| What you need to do |
For the records below, copy exactly the span that begins at the line containing "background: #ef4444 ->" and stops after the line containing "text: 0.002-0.0028 ->", minus any pictures.

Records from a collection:
•••

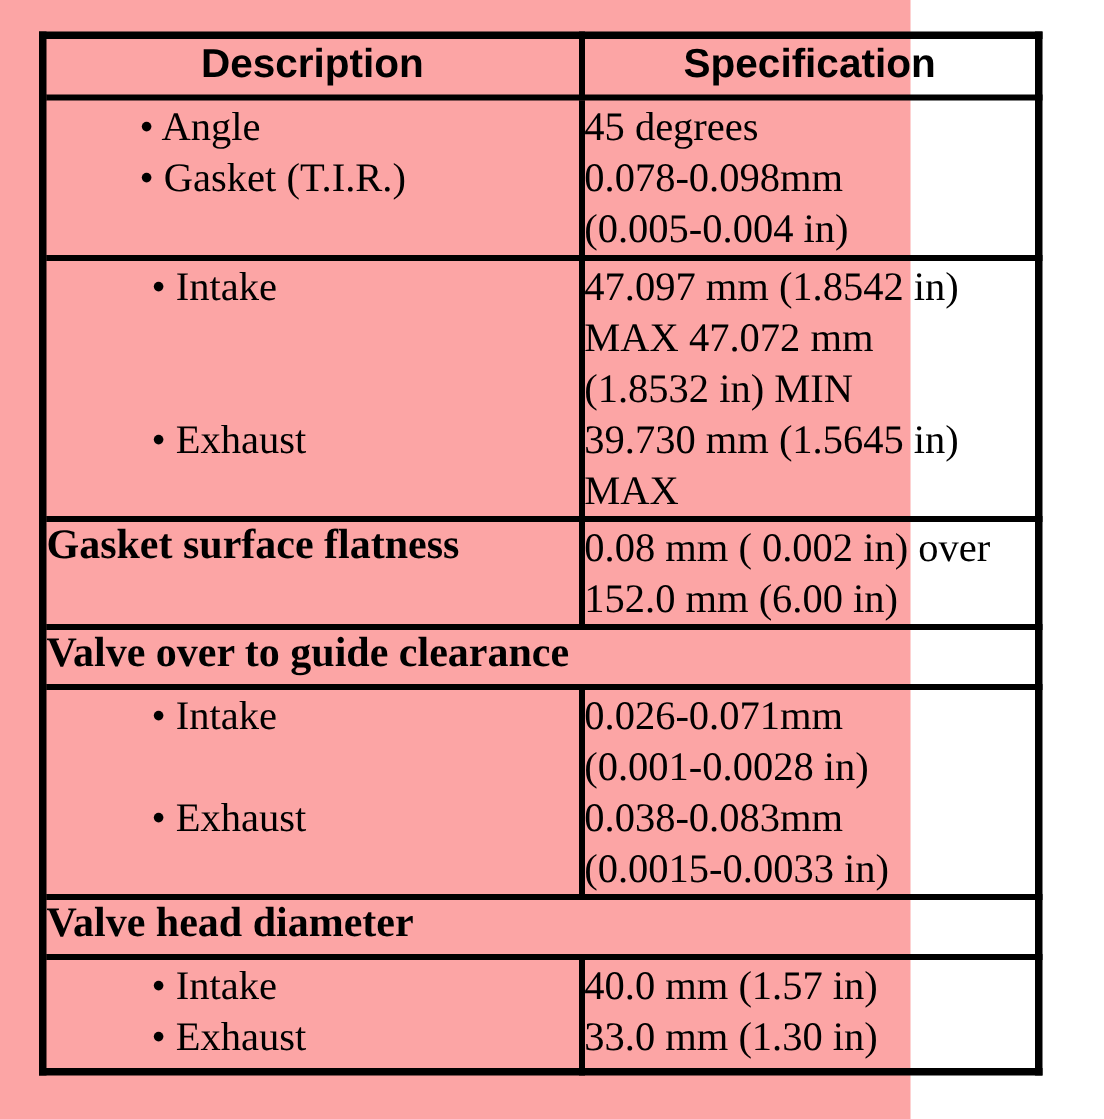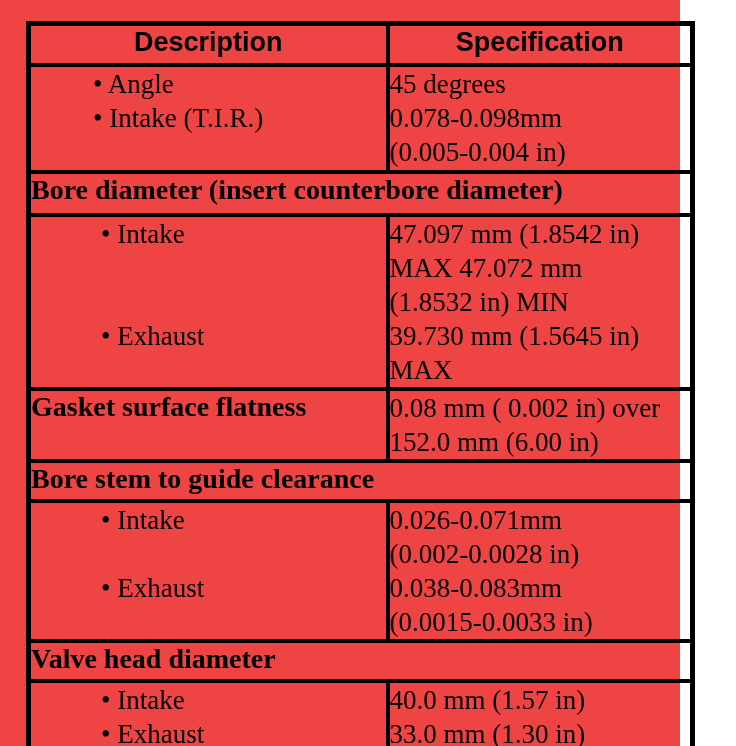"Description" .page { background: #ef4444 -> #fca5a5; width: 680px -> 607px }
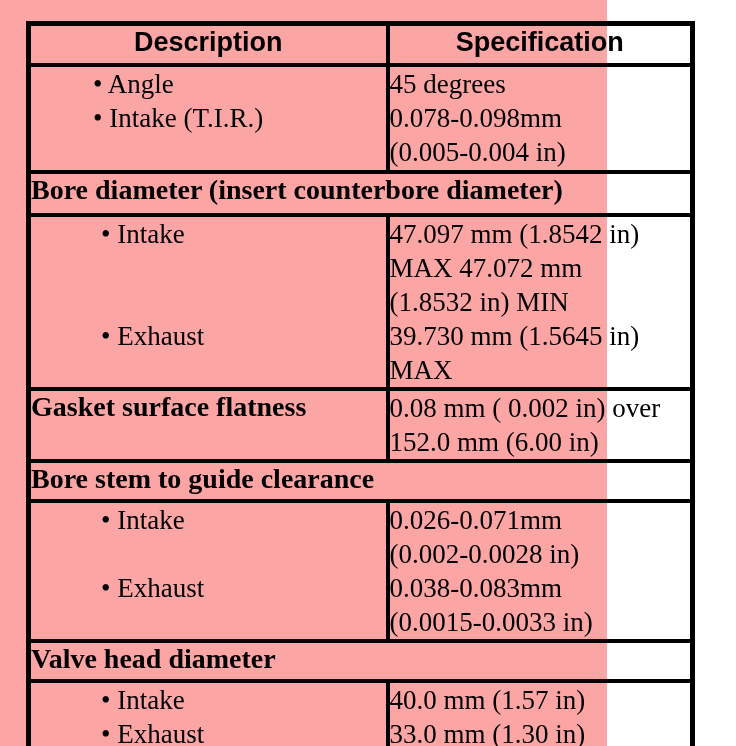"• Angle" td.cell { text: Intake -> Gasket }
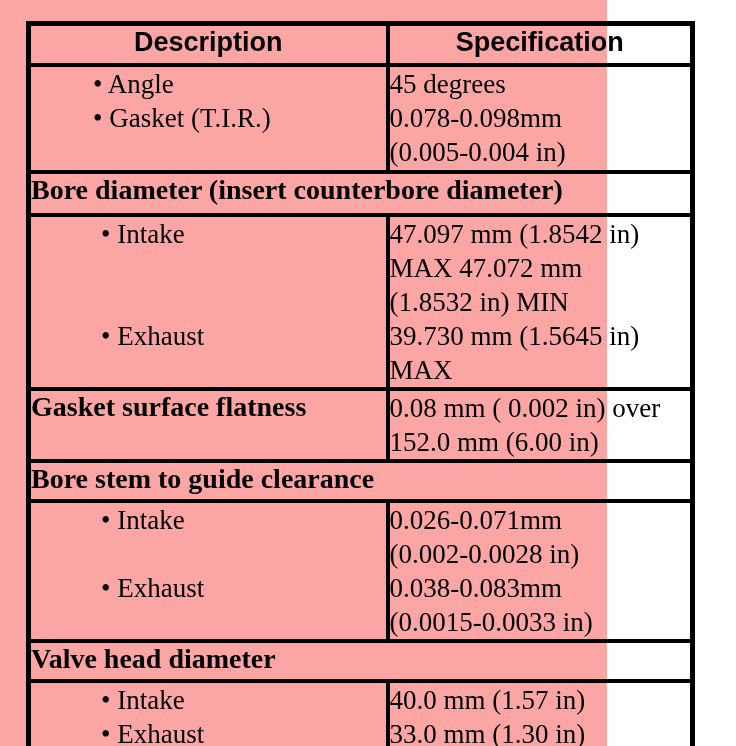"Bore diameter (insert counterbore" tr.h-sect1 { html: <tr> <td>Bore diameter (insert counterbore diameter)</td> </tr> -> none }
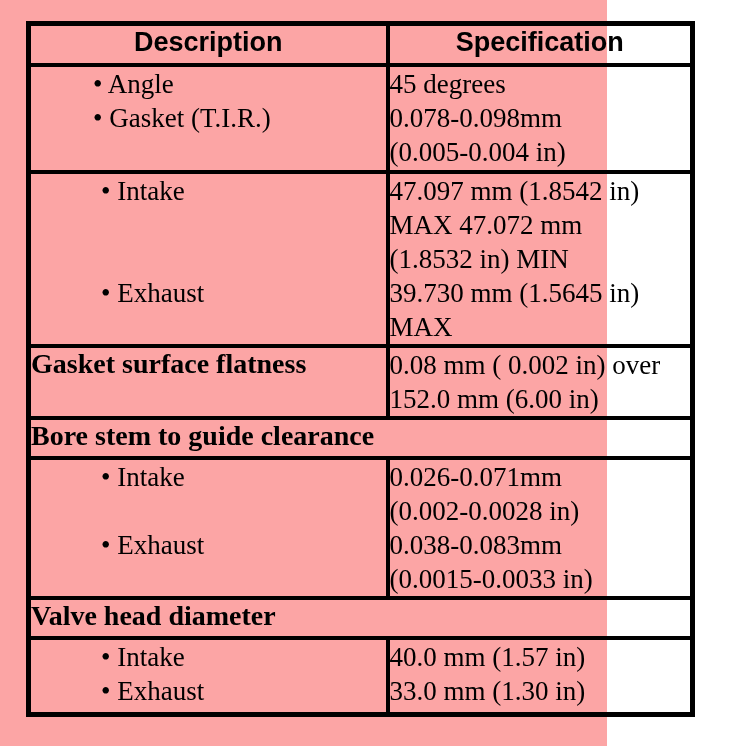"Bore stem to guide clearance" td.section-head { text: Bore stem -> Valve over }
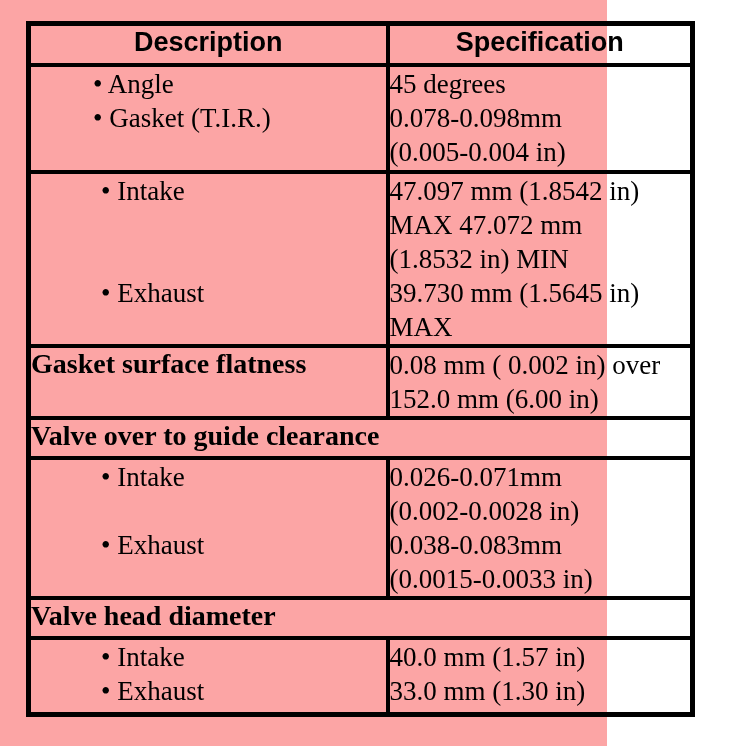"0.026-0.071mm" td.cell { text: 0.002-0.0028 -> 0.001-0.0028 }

•••

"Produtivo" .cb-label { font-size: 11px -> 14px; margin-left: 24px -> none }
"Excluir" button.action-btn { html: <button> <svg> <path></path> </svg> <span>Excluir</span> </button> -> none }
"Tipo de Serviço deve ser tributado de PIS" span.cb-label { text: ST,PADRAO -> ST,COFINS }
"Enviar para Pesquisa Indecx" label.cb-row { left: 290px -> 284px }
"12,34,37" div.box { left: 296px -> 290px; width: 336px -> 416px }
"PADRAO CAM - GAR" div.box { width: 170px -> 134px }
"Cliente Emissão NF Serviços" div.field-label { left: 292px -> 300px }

•••

| Answer to the problem |
"Description" .page { background: #ef4444 -> #fca5a5; width: 680px -> 607px }
"• Angle" td.cell { text: Intake -> Gasket }
"Bore diameter (insert counterbore" tr.h-sect1 { html: <tr> <td>Bore diameter (insert counterbore diameter)</td> </tr> -> none }
"Bore stem to guide clearance" td.section-head { text: Bore stem -> Valve over }
"0.026-0.071mm" td.cell { text: 0.002-0.0028 -> 0.001-0.0028 }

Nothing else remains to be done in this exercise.